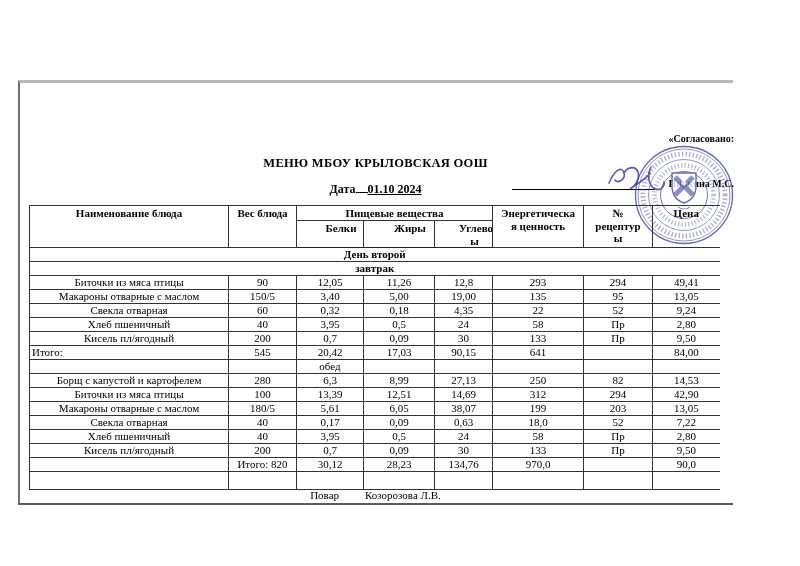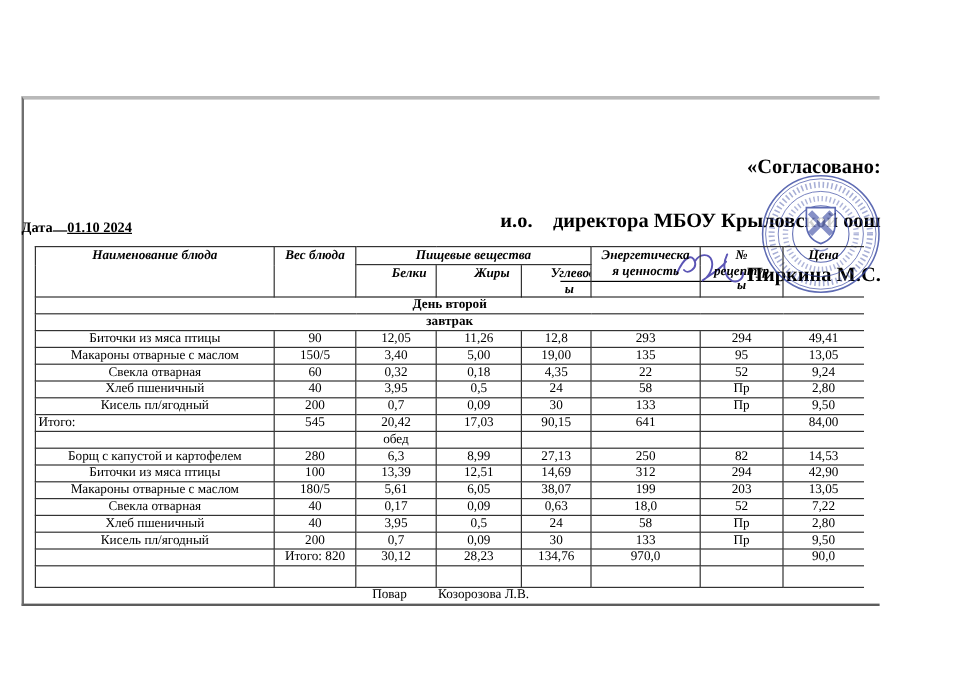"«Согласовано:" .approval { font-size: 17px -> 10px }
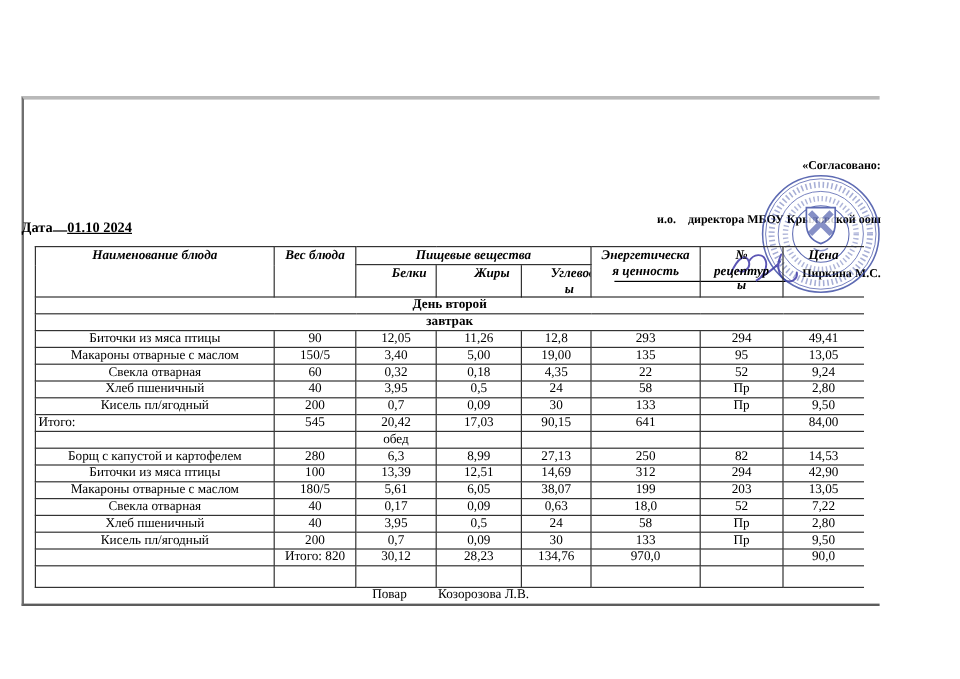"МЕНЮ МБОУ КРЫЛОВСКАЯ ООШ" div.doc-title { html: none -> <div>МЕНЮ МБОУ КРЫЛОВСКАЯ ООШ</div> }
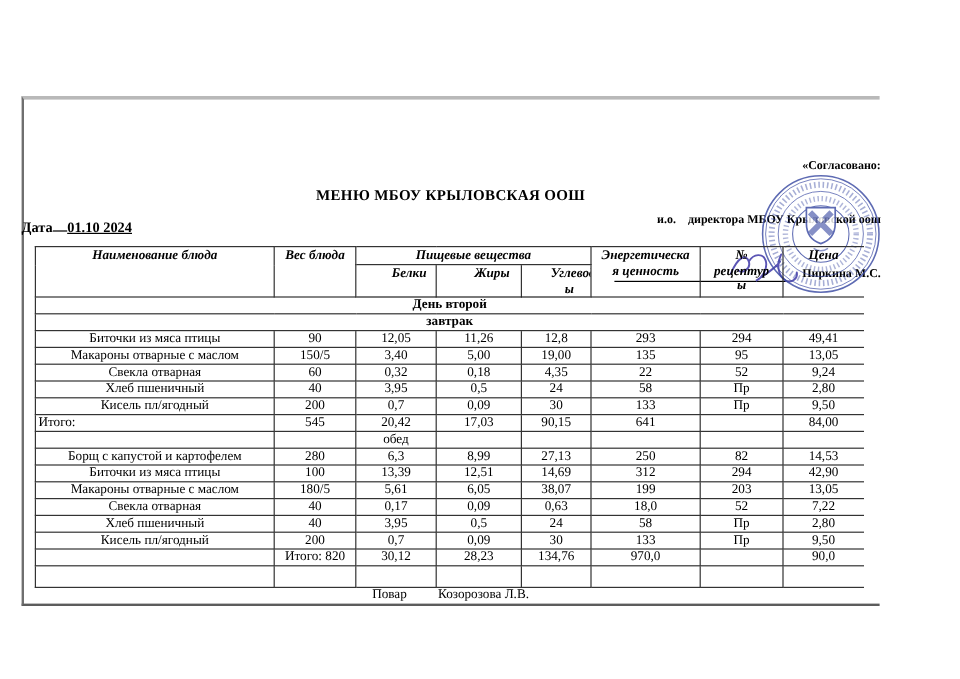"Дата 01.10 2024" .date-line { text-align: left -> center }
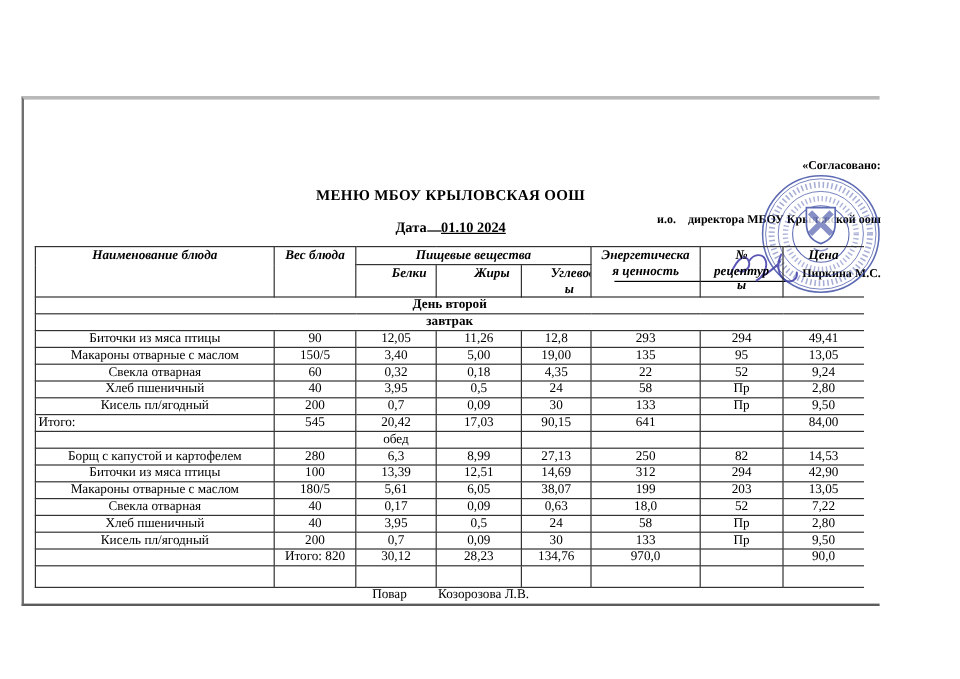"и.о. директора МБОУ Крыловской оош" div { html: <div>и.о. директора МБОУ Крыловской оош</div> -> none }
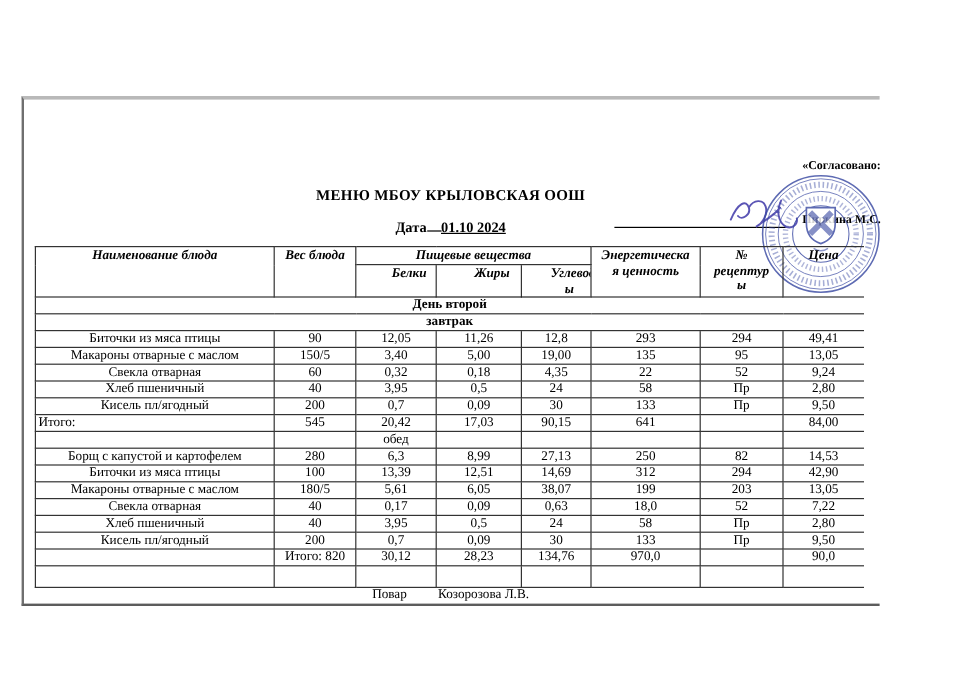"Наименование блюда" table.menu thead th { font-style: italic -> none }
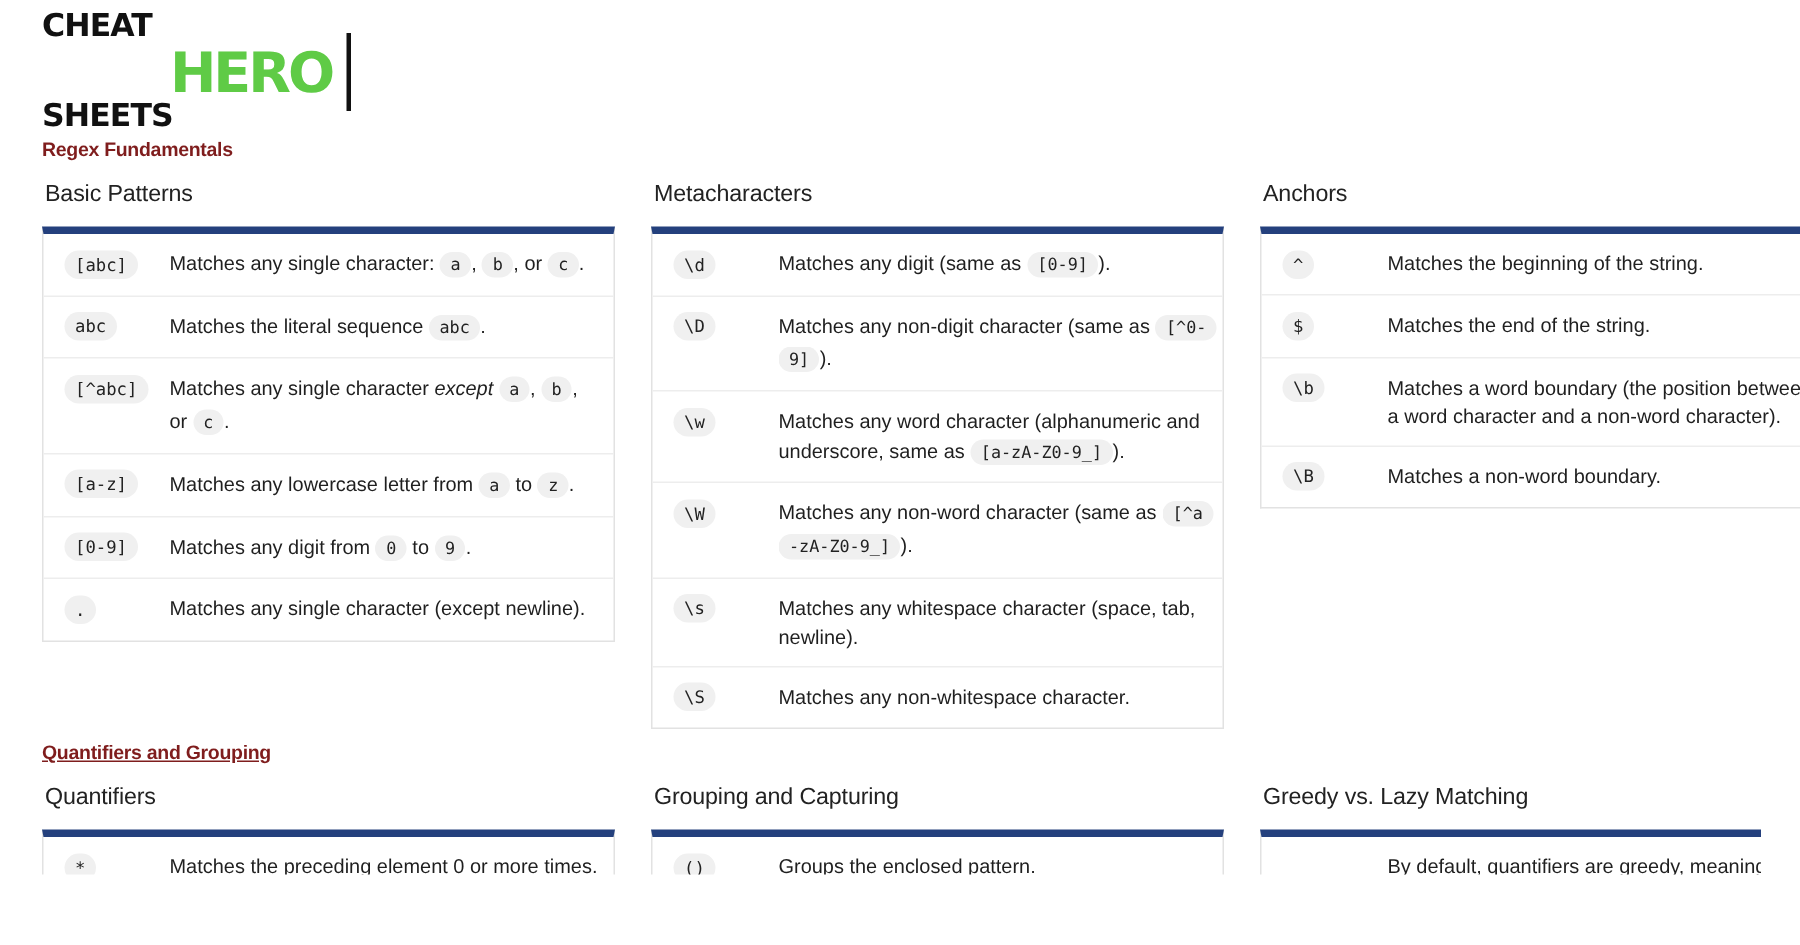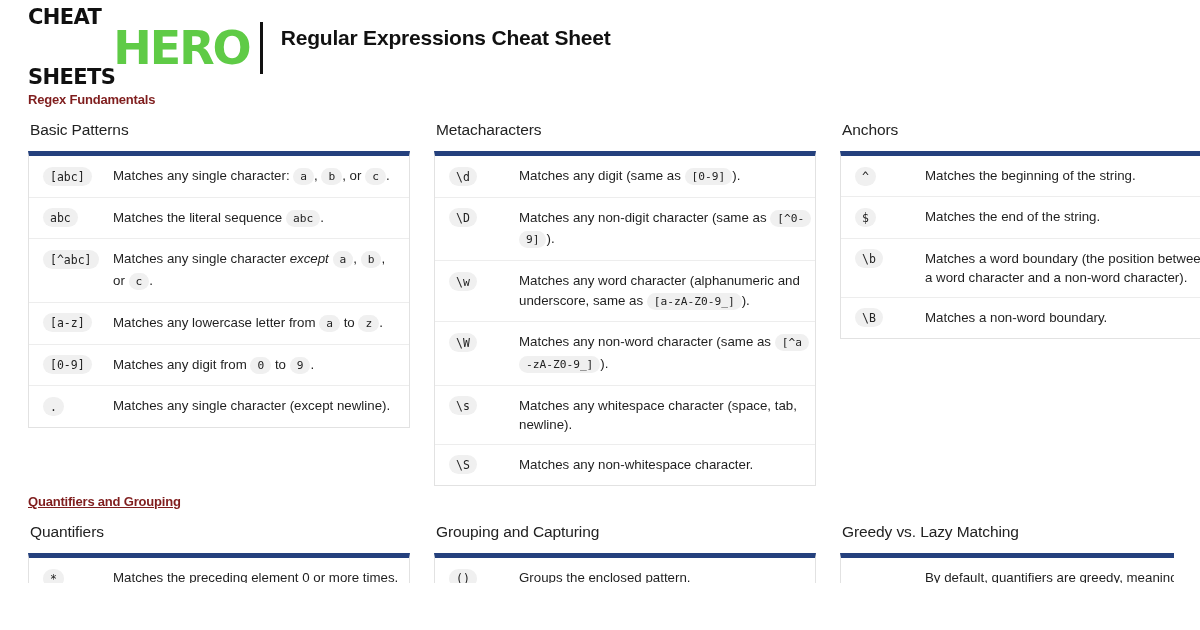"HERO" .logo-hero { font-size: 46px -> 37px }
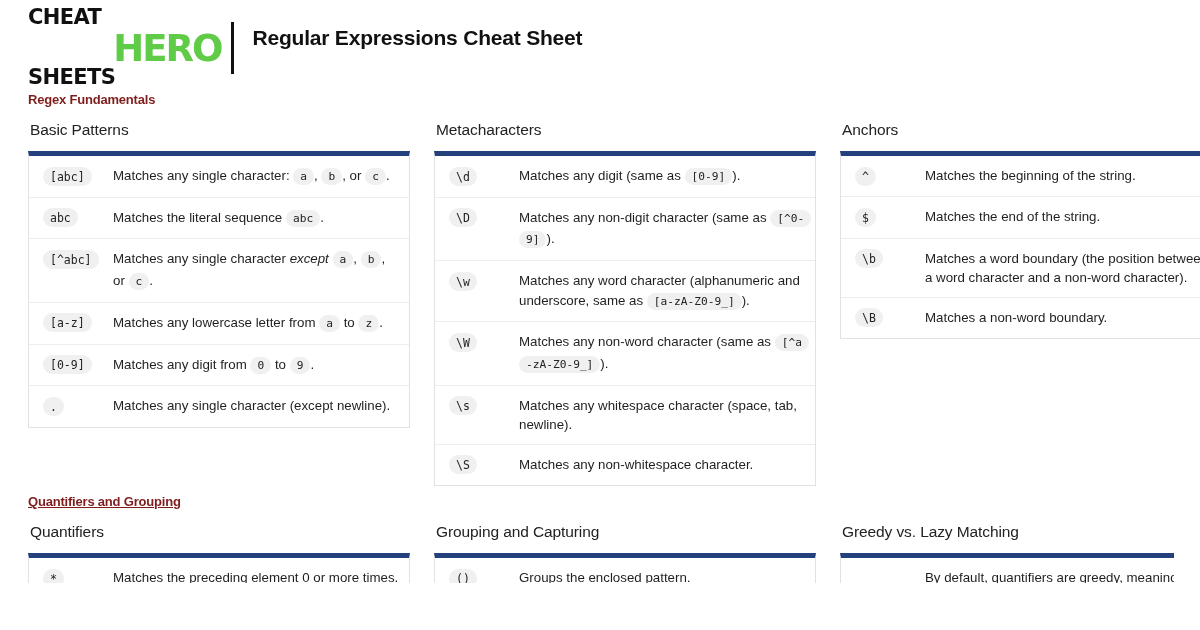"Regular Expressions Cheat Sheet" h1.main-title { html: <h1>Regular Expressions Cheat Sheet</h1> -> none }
-=-=-
Print all entries exactly. The images do not belong in the copy.

"«Согласовано:" .approval { font-size: 17px -> 10px }
"МЕНЮ МБОУ КРЫЛОВСКАЯ ООШ" div.doc-title { html: none -> <div>МЕНЮ МБОУ КРЫЛОВСКАЯ ООШ</div> }
"Дата 01.10 2024" .date-line { text-align: left -> center }
"и.о. директора МБОУ Крыловской оош" div { html: <div>и.о. директора МБОУ Крыловской оош</div> -> none }
"Наименование блюда" table.menu thead th { font-style: italic -> none }
"HERO" .logo-hero { font-size: 46px -> 37px }
"Regular Expressions Cheat Sheet" h1.main-title { html: <h1>Regular Expressions Cheat Sheet</h1> -> none }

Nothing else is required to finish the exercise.